Warning: This contains spoilers for Episode 1 of Riverdale Season 2. Not seen Riverdale? Catch up with spoiler-free review of the first three episodes.
Riverdale is back! Was poor Fred Andrews (Sideshow Luke Perry) shot in a robbery gone wrong, or was it Hiram Lodge (Mark Consuelos) paying a sicario to snuff out workingman Fred, over that beef regarding real estate? Is paramour Hermione Lodge (Marisol Nichols) also a chief suspect? It’s bad news and bad business all around, in Episode 1 of Season 2.
With Fred fighting for his life at Riverdale General Hospital, Archie (KJ Apa) is feeling enraged and decides to withhold crucial evidence from the po-po and Sheriff Keller (Martin Cummins). He does so out of guilt, but also because it means he, Veronica, Jughead and Betty can lead their own investigation and bring the masked baddie to justice.
With Fred in a deep sleep, experiencing fever-dreams, involving everything from re-living the incident in the diner to his son getting hitched to Veronica, Archie is having Red Shoes Diaries softcore sex with the raven-haired socialite in the bathroom shower at Casa Andrews. We all know Riverdale is compulsively trashy stuff, that’s what makes it repeatedly watchable every single week, but all that was missing from this utterly daft scene was an introduction by David Duchovny walking his dog and switching voiceover duties with Jughead (Cole Spouse). How any girl can find such a drippy, dull fella like Archie Andrews the ultimate catch is one of the show’s biggest problems. Riverdale orbits around the gravitational pull of a monumentally uninteresting central figure. He’s a 2001: A Space Odyssey monolith of boring. The hope is that with the ‘Who Shot Fred Andrews?’ storyline, the writers will attempt to inject Archiekins with a bit of personality and give Apa something to do other than pen rubbish songs on his guitar, date every girl in high school and look pensive… because Archie’s boy-next-door-meets-emo shtick sure isn’t working.
Anyway, to the good stuff. Camilla Mendes (Veronica), Lili Reinhart (Betty) and Cole Spouse (Jughead) continue to be captivating on-screen presences to root for, with Mendes being the highlight. Veronica’s complete distrust in her mother and father is captured towards the end of Episode 1. Poor Ronnie is living a nightmare – a very bling-bling one, granted – but it’s abundantly clear the high-school Blue Jasmine (as she once referred to herself) doesn’t trust her folks one iota. She knows they’re bad people, but is torn between family loyalty and having, you know, a moral compass. Veronica is a Lodge, her ex-con dad reminded her, in a scene lit like The Godfather or a make-believe reality show we’ll call Desperate Cartel Housewives. Part of the show’s goofy charm is that it lays things on thick. It doesn’t do half-measures, Riverdale.
Which brings us to what continue to be Riverdale’s superb production values and striking aesthetic palette. Cinematographers Stephen Jackson and David Lanzenberg often bathe entire scenes in rich neon lighting. One of the most gorgeous sequences in A Kiss Before Dying features a short dialogue exchange outside Riverdale General Hospital between Jughead (Spouse) and Betty (Reinhardt). The electric aqua blue hue is like something from a Mario Bava or Dario Argento movie. Jughead and Betty are swamped in it.
What’s very apparent about Riverdale is how indebted it is to horror cinema. Fans will know Sabrina the Teenage Witch exists in the same universe – over in the next town, in fact – but, as word of a spin-off solo series circulates, will Aguirre-Sacasa dare cross the streams?
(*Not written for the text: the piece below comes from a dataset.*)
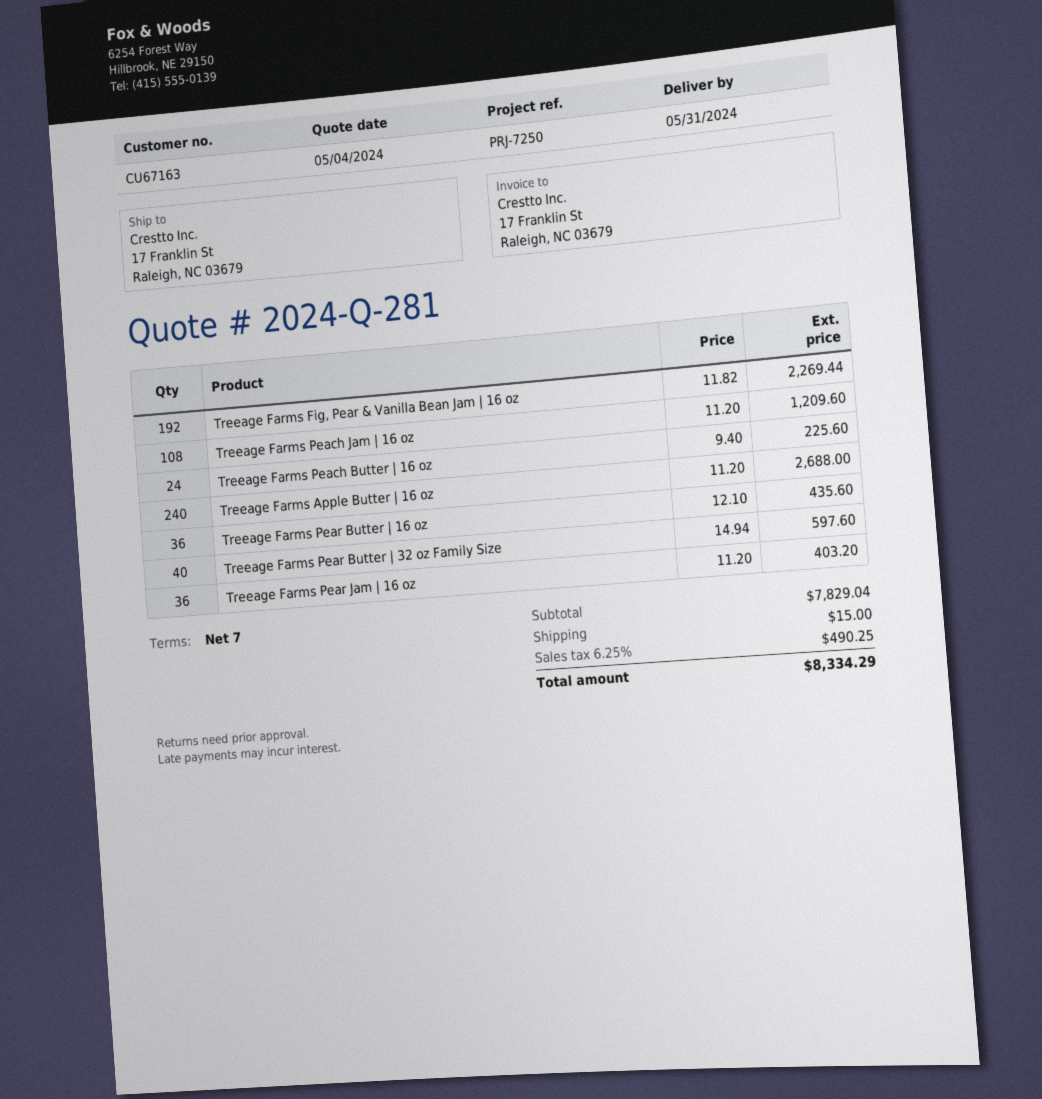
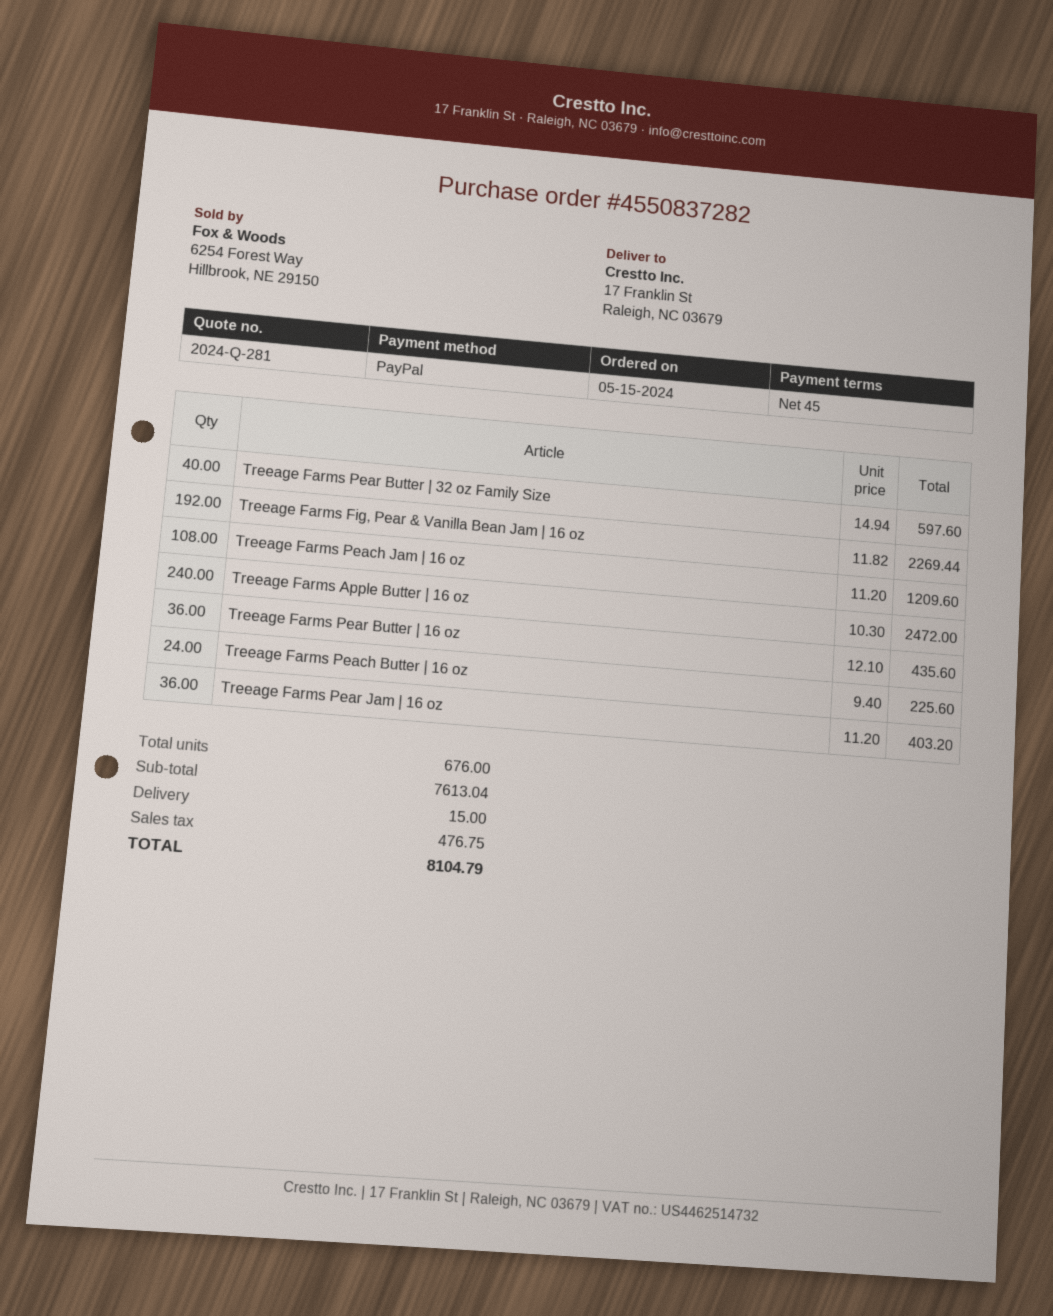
payment terms: 7 days -> 45 days
Treeage Farms Apple Butter | 16 oz: 240 x 11.20 = 2688.00 -> 240 x 10.30 = 2472.00
subtotal: 7829.04 -> 7613.04
tax: 490.25 -> 476.75
total: 8334.29 -> 8104.79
If Season 1 had the air of a gothic mystery, Season 2 of Riverdale features a masked villain and in the opener’s final scene goes full-on slasher movie. The playful use of the Rosemary’s Baby theme furthers the point series creator Aguirre-Sacasa is deliberately referencing or finding much inspiration in the horror genre. The former staff writer at Marvel Comics also penned the script to the brilliant remake of The Town That Dreaded Sundown (2014) and Alfonso Gomez-Rejon’s film looks very much like the visual template from which Aguirre-Sacasa has drawn upon for Riverdale’s own look. Twin Peaks: The Return aside, Riverdale is the most beautiful-looking show around right now. If only they could kick the writing up a notch and find a consistent tone. Riverdale’s sense of identity is a major issue and borders on schizophrenic. Trashy, melodramatic, silly, earnest, ironic, funny – it’s all those good things, but still doesn’t quite gel. What could have been dismissed as teething problems might well never be fixed. That’s the big worry for Riverdale, but S2 E1 is a compelling opener.
Riverdale is available exclusively on Netflix UK, as part of £7.49 monthly subscription. New episodes arrive every Thursday, within 24 hours of their US broadcast.